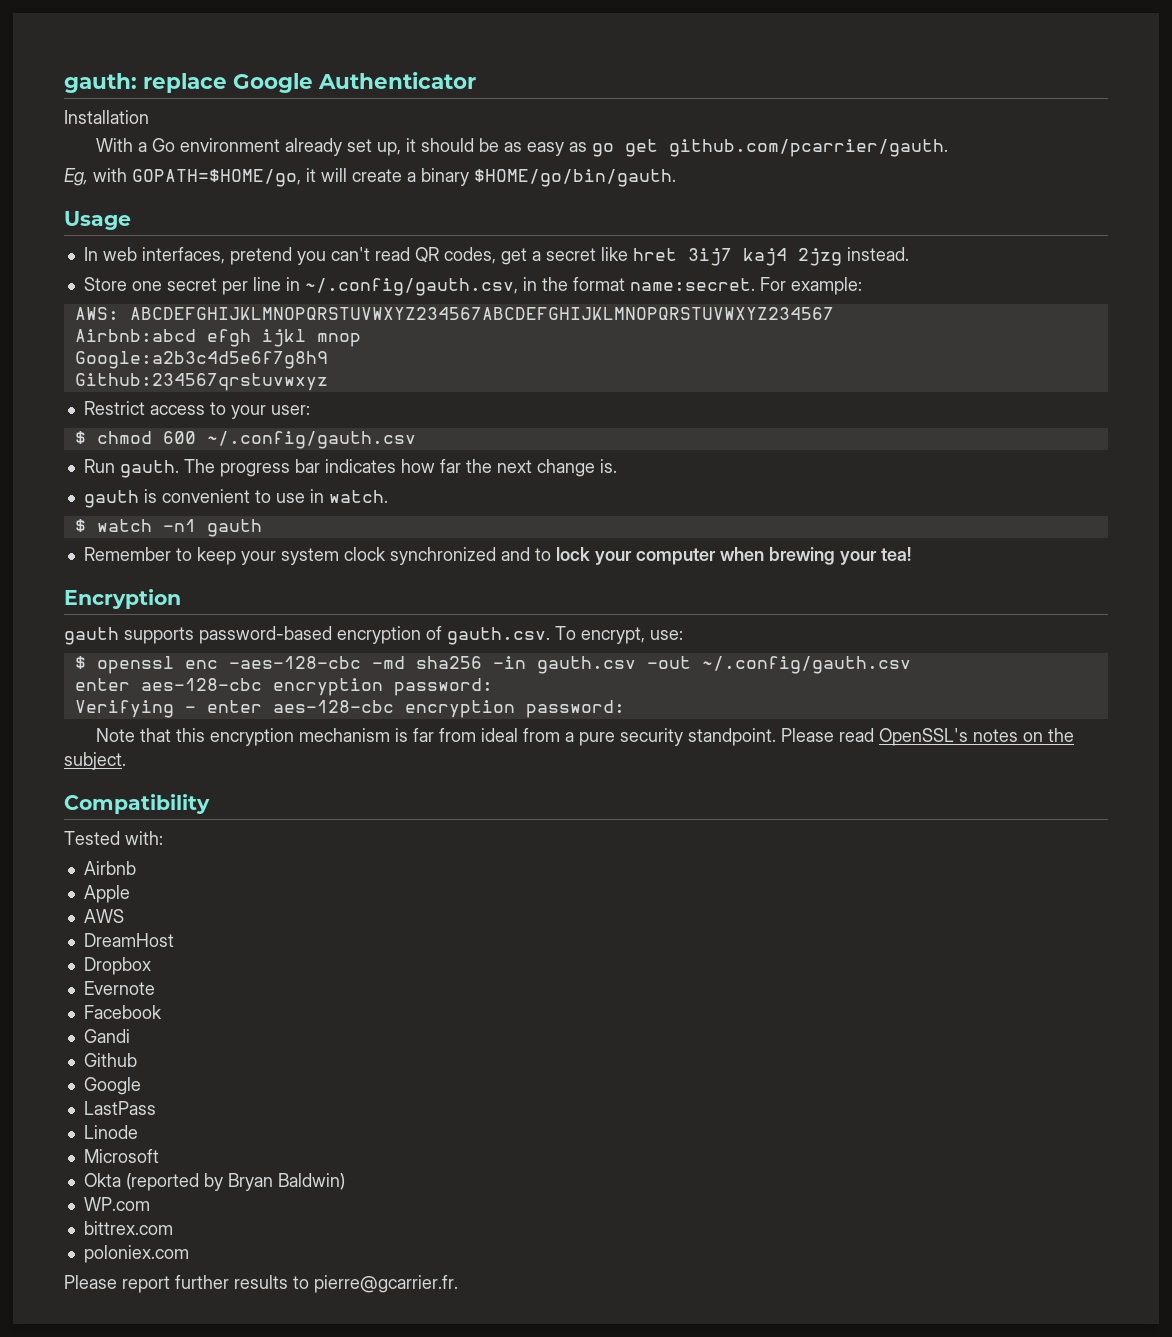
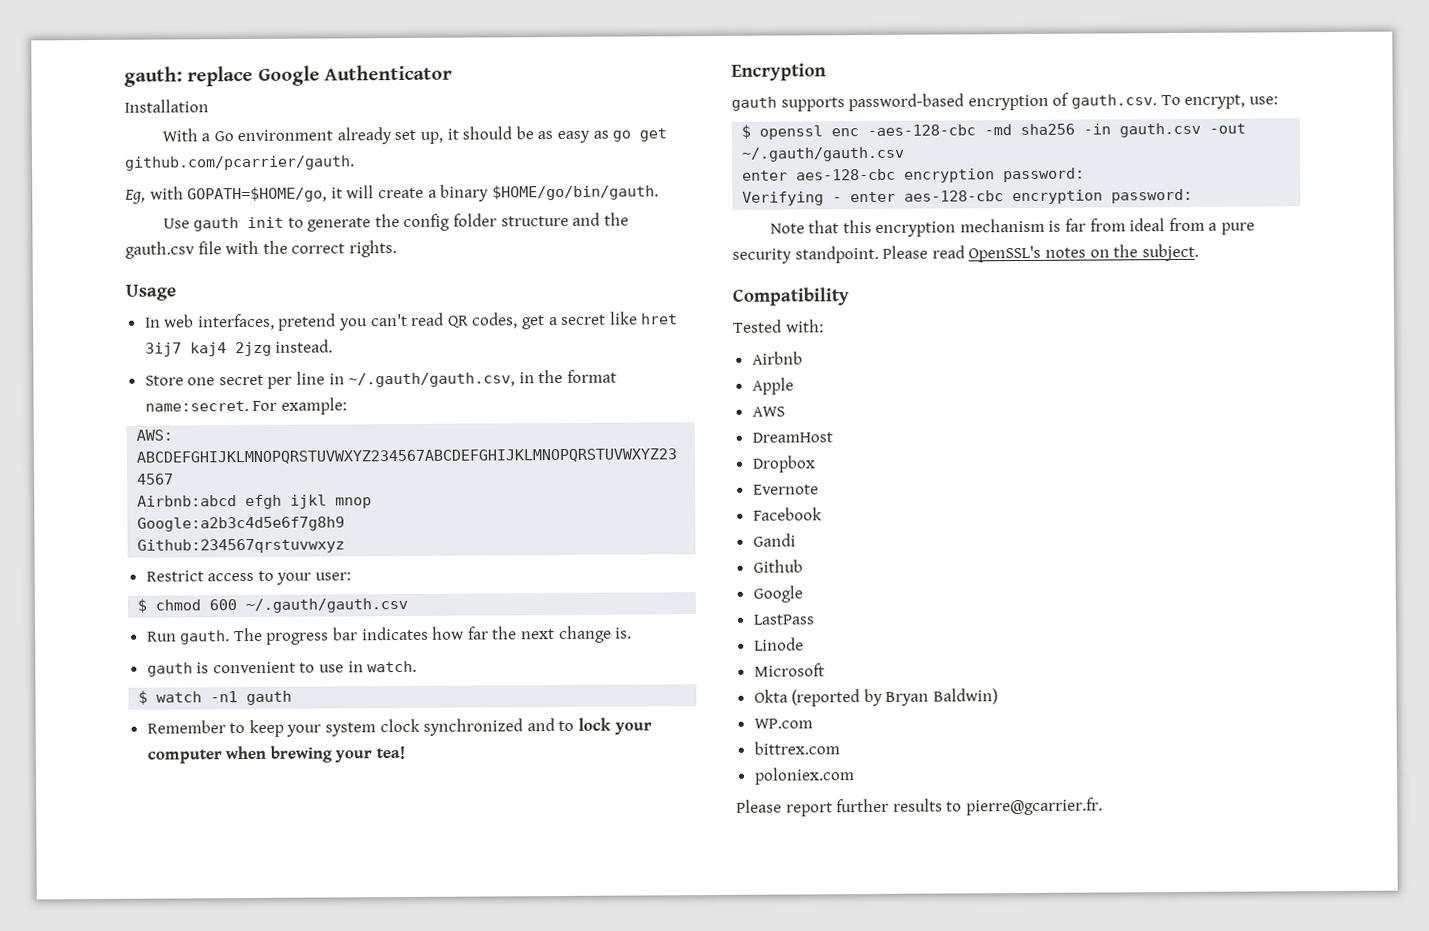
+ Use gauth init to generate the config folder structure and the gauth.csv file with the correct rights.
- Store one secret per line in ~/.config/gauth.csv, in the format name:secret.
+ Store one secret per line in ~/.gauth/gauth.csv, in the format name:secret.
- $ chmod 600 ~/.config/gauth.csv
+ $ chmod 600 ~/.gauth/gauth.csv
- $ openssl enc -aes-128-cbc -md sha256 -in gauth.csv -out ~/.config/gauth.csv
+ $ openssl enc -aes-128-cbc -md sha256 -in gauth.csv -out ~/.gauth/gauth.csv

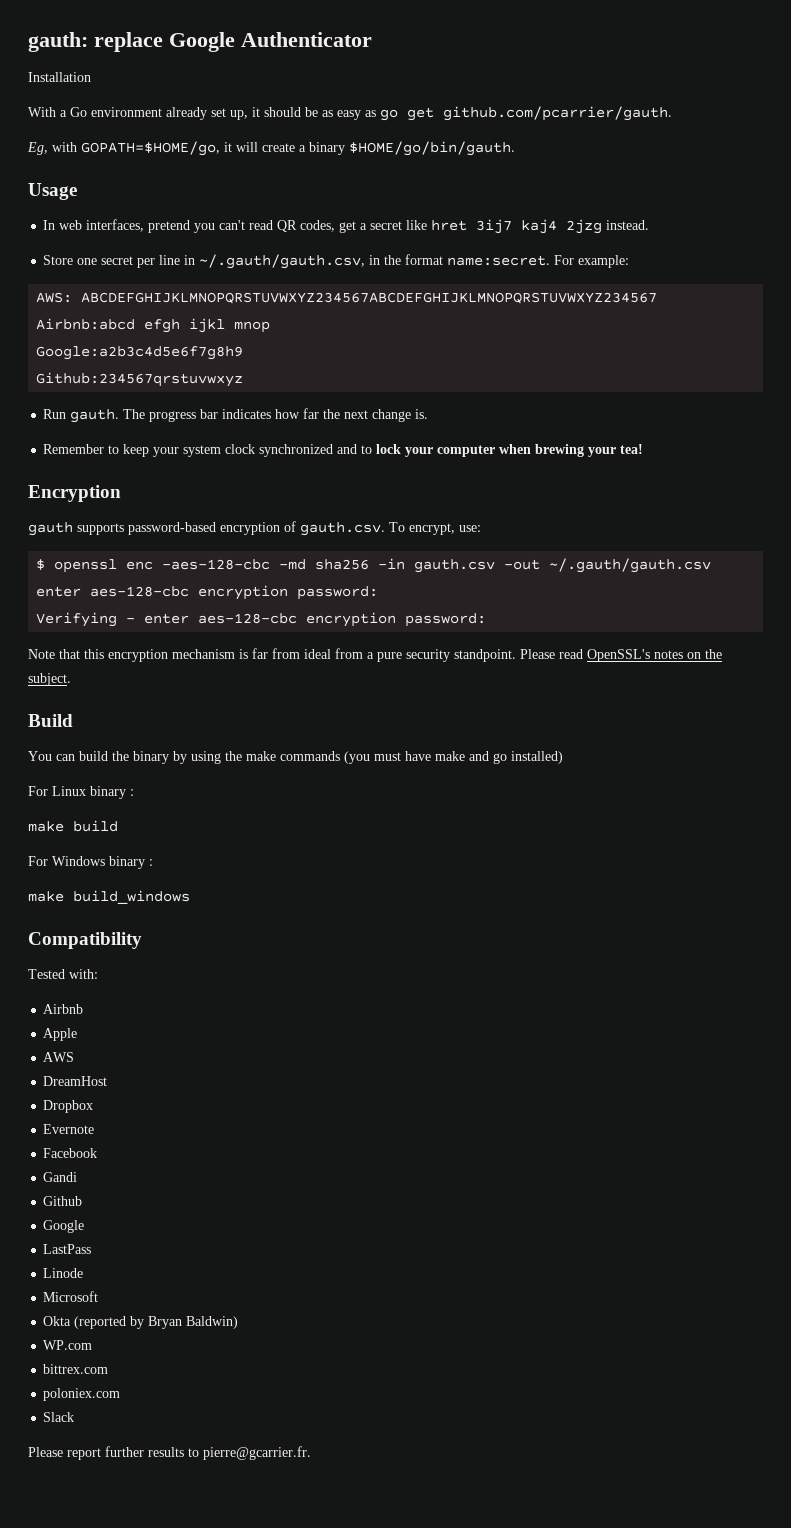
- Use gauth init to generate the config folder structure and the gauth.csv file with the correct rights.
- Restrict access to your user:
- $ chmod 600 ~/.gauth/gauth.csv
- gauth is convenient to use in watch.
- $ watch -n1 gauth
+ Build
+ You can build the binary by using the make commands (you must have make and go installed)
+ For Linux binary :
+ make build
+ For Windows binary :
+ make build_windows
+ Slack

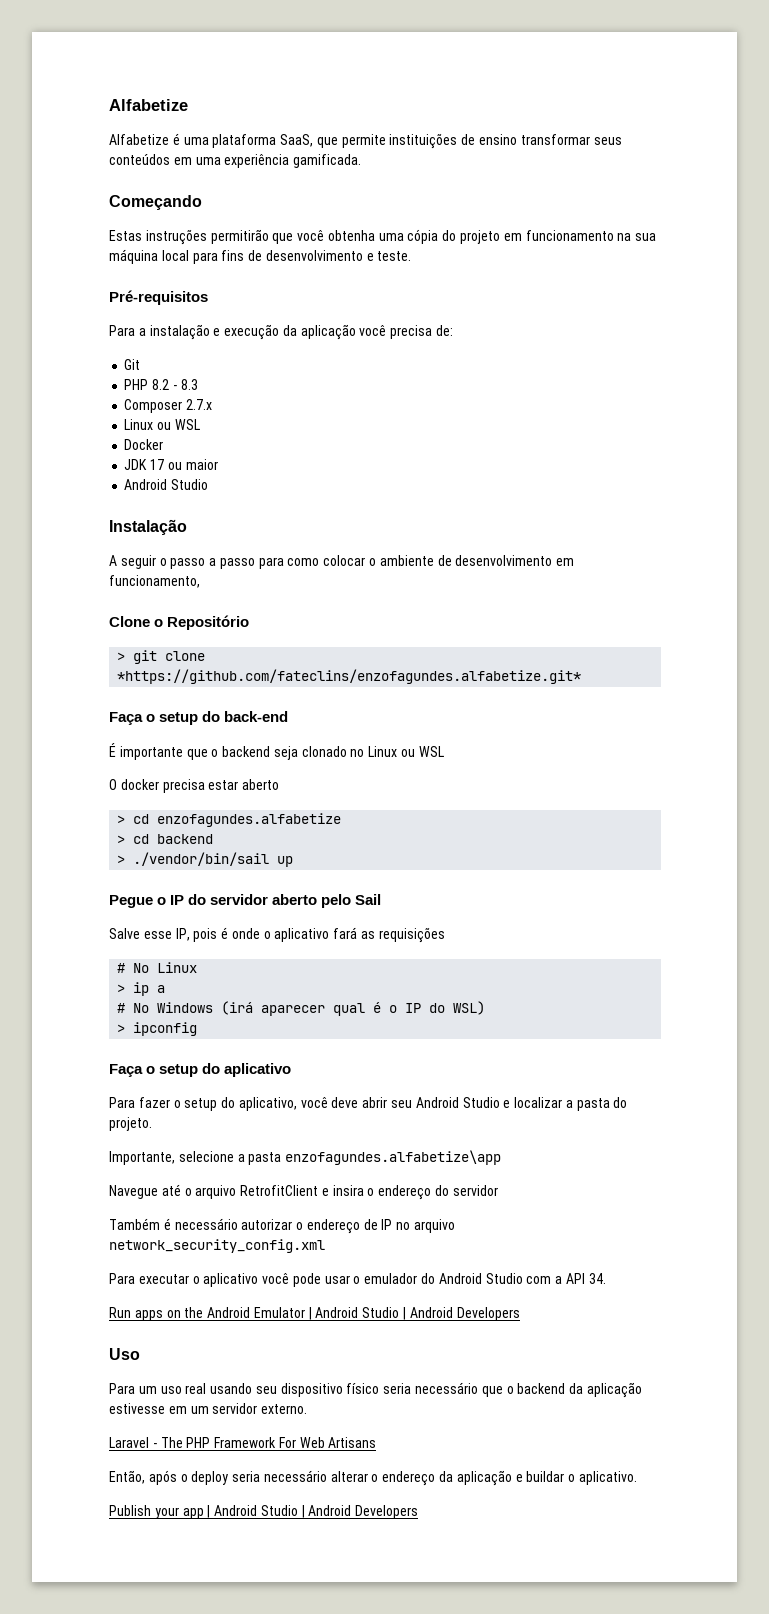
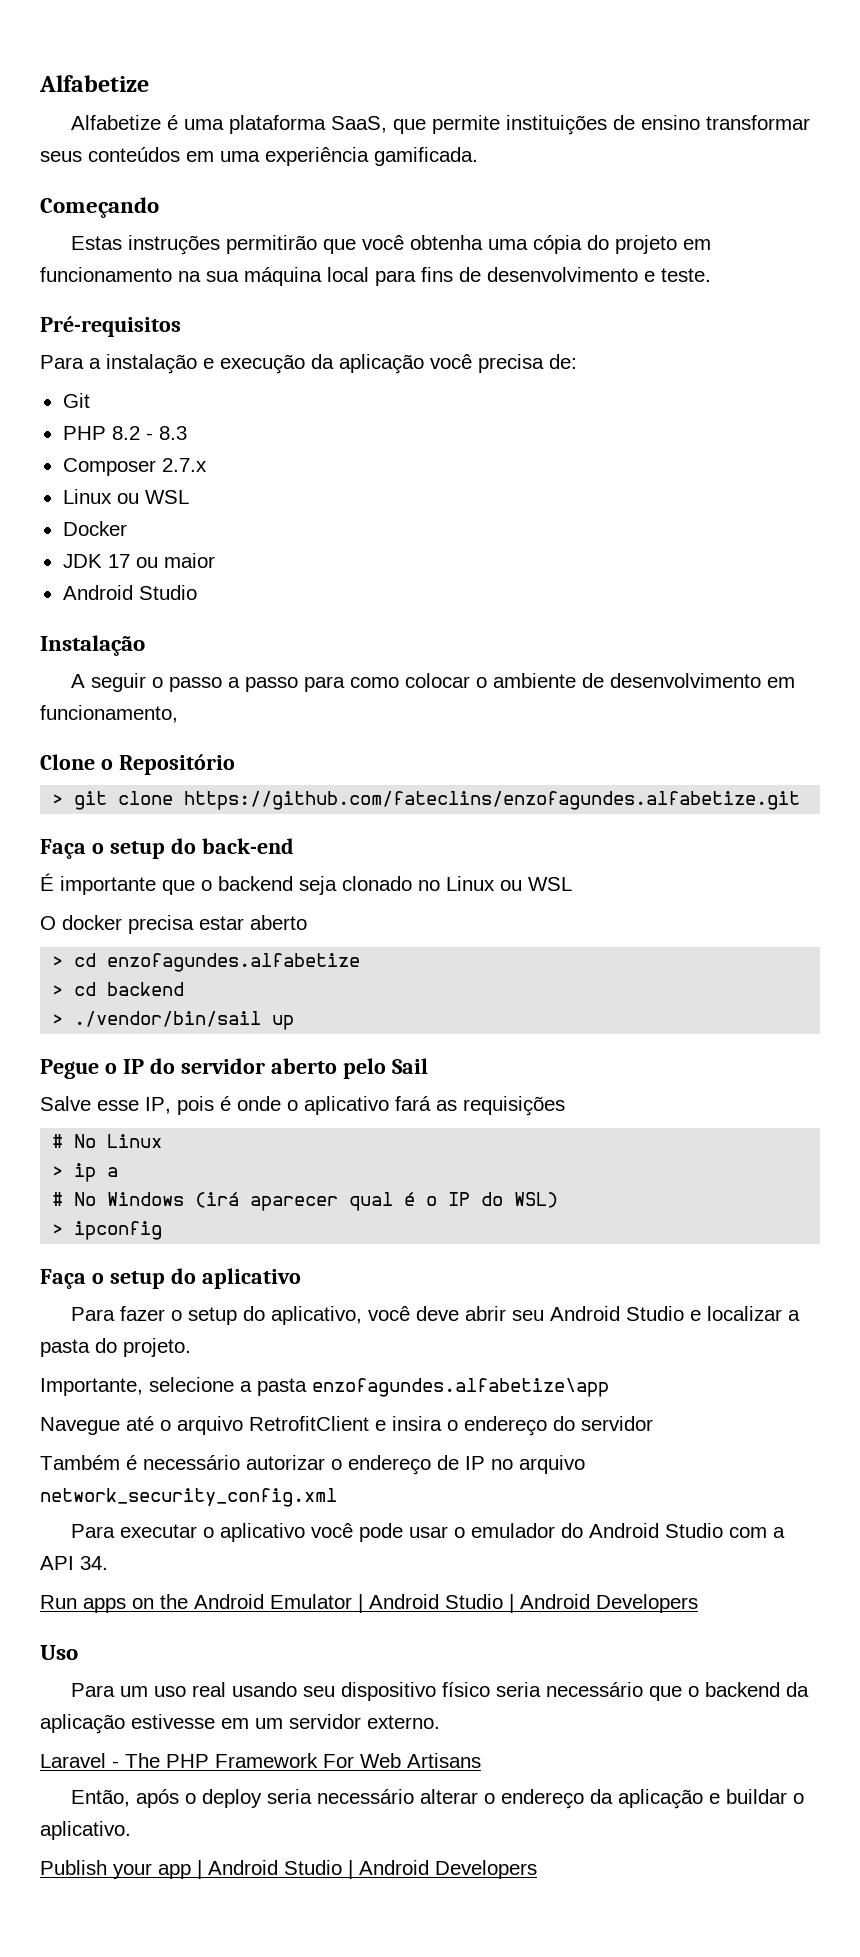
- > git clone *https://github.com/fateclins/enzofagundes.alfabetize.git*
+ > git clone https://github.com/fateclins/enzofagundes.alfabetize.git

- Work order
Nothing but an exact copy of the data, without its images, should make up your answer.

- Answer section
+ Use gauth init to generate the config folder structure and the gauth.csv file with the correct rights.
- Store one secret per line in ~/.config/gauth.csv, in the format name:secret.
+ Store one secret per line in ~/.gauth/gauth.csv, in the format name:secret.
- $ chmod 600 ~/.config/gauth.csv
+ $ chmod 600 ~/.gauth/gauth.csv
- $ openssl enc -aes-128-cbc -md sha256 -in gauth.csv -out ~/.config/gauth.csv
+ $ openssl enc -aes-128-cbc -md sha256 -in gauth.csv -out ~/.gauth/gauth.csv

- Use gauth init to generate the config folder structure and the gauth.csv file with the correct rights.
- Restrict access to your user:
- $ chmod 600 ~/.gauth/gauth.csv
- gauth is convenient to use in watch.
- $ watch -n1 gauth
+ Build
+ You can build the binary by using the make commands (you must have make and go installed)
+ For Linux binary :
+ make build
+ For Windows binary :
+ make build_windows
+ Slack

- > git clone *https://github.com/fateclins/enzofagundes.alfabetize.git*
+ > git clone https://github.com/fateclins/enzofagundes.alfabetize.git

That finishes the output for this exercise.